Капитан Бах, «переводчик, агент для российского народа при адмиралтействе Мартиниканском», путешествующий «для примечаний, касающихся до географии, физики и натуральной истории», — так было указано в паспорте. Неунывающий Теодор собственной рукой написал этот паспорт.
Он оставался интендантом американской революции. Отправляясь с Мартиники, Каржавин опасался англичан: враги могли быть наслышаны о Лами, поставщике оружия и припасов. А «капитан Бах», русский путешественник, обладал неприкосновенностью подданного нейтрального государства. Ловко!
Добравшись до Кубы, он уже не таился, и его называли доном Теодором Русо.
Так же, как повсюду, он примечал все «острыми глазами».
«Здесь каждый недоволен всеми, здесь все недовольны каждым», — заключил Каржавин. В записке же, поданной впоследствии в российскую Коллегию иностранных дел, говорил лишь о том, что жил на Кубе смиренно, врачевал, варил снадобья, учил французскому, тем и снискивал пропитание. Такие записки именовались в ту пору «сказками». Да вот говорит пословица: сказка — складка, а песня — быль. Песню как было не утаить? Известно ведь — плохие песни соловью в когтях у кошки.

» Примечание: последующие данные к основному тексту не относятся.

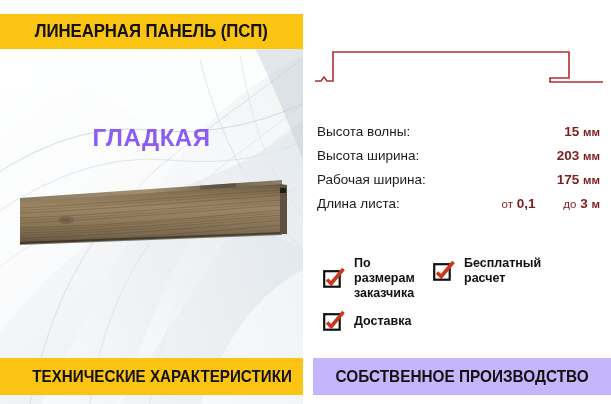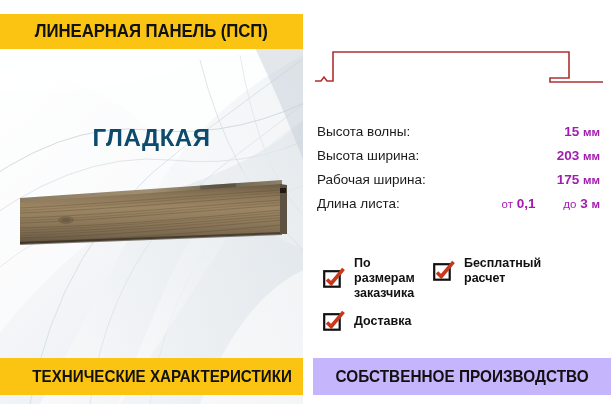--- a/index.html
+++ b/index.html
@@ -72,7 +72,7 @@
     text-align: center;
     font-size: 24px;
     font-weight: bold;
-    color: #0c4a6e;
+    color: #8b5cf6;
     letter-spacing: 0.5px;
     z-index: 4;
   }

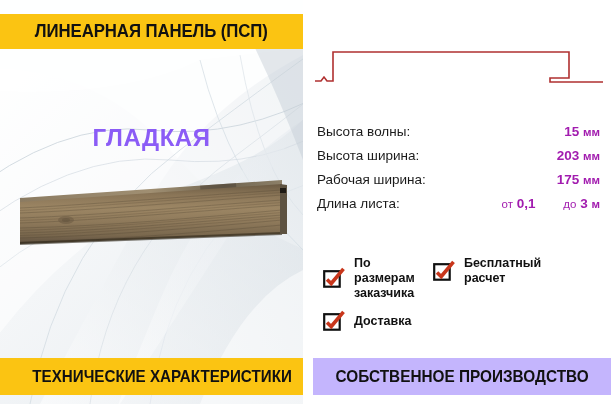--- a/index.html
+++ b/index.html
@@ -145,7 +145,7 @@
   }
   .spec-value {
     font-size: 13.5px;
-    color: #a21caf;
+    color: #7f1d1d;
     font-weight: bold;
     white-space: nowrap;
   }

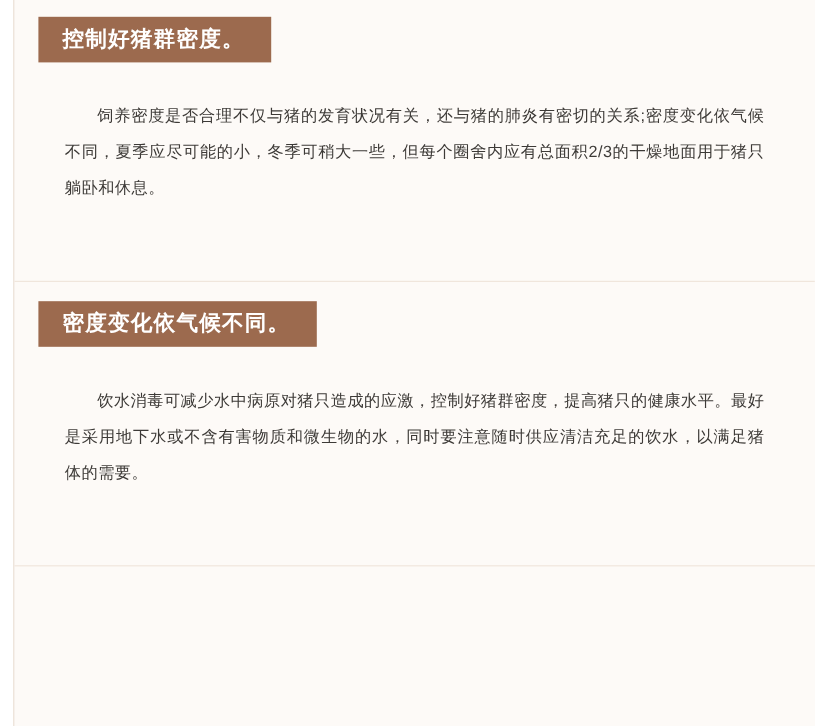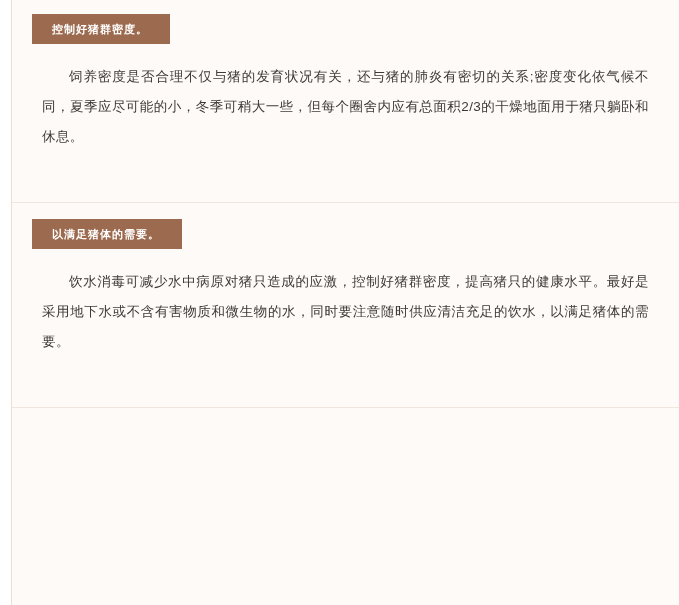--- a/index.html
+++ b/index.html
@@ -54,7 +54,7 @@
     display: inline-block;
     background: #9c6a4e;
     color: #ffffff;
-    font-size: 11px;
+    font-size: 18px;
     font-weight: bold;
     letter-spacing: 1px;
     padding: 9px 22px 9px 20px;

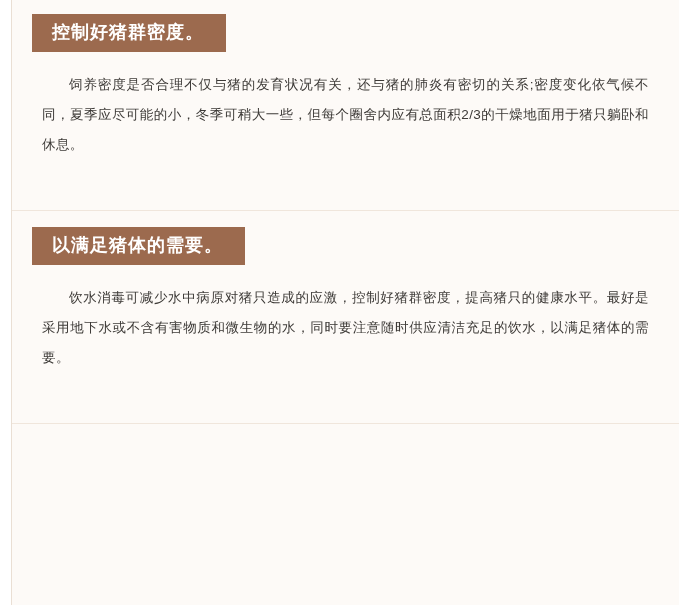--- a/index.html
+++ b/index.html
@@ -73,7 +73,7 @@
     font-size: 13.5px;
     line-height: 30px;
     color: #3d3a37;
-    margin: 4px;
+    margin: 16px;
     padding: 0 26px 0 26px;
     text-align: justify;
     text-indent: 2em;

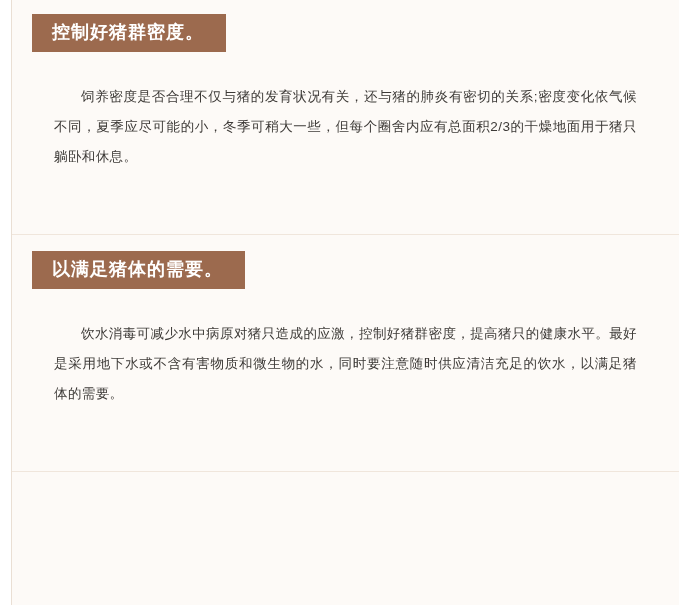--- a/index.html
+++ b/index.html
@@ -114,7 +114,7 @@
 
     <div class="section">
       <div class="head-wrap">
-        <h2 class="section-head">以满足猪体的需要。</h2>
+        <h2 class="section-head">密度变化依气候不同。</h2>
       </div>
       <p class="para first-para">饮水消毒可减少水中病原对猪只造成的应激，控制好猪群密度，提高猪只的健康水平。最好是采用地下水或不含有害物质和微生物的水，同时要注意随时供应清洁充足的饮水，以满足猪体的需要。</p>
     </div>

А если бы Петербург вздумал навести справки, из Гаваны вряд ли бы ответили: ваш Теодор Русо, он же капитан Бах, отъявленный бунтовщик. Что так? Уж не левее ли властей российских были власти испанские?
Тут вся штука в переплете политики и коммерции, России не касающейся. Испания воевала с Англией. Воевала не ради благ Северной Америки, нет, ради избавления от посягательств владычицы морей. Воюя, не считала себя юридически союзницей бунтовщиков. Но исподтишка союзничала. Отсюда благожелательство к тем, кто представлял на Кубе американские интересы.
Но самого деятельного поборника кубино-американских коммерческих связей тогда в Гаване не было. Это, однако, не помешало Каржавину знать его — встречал в Вильямсберге негоцианта и работорговца Хуана де Миральеса.[39] Подавляя отвращение (работорговец!), Федор старался видеть в нем только делового компаньона. Скажут: «Непринципиально». Отвечу: «Выгода, и притом не личная». Возьмите в расчет, что именно доставляли бунтовщикам из кубинских бухт — то же самое, что и торговый дом «Родриго Горталес» из французских гаваней. С добавкой крупных партий медикаментов, изготовлением которых был озабочен Каржавин.
Подчеркиваю красным: кубинские чиновники, выдерживая курс Мадрида, не принимали в Гаване официальных торговых представителей конгресса, но дону Теодору Русо, известному в резиденции генерал-губернатора под именем капитана Баха, россиянину, можно было не отказывать в неформальном представительстве от Тринадцати провинций.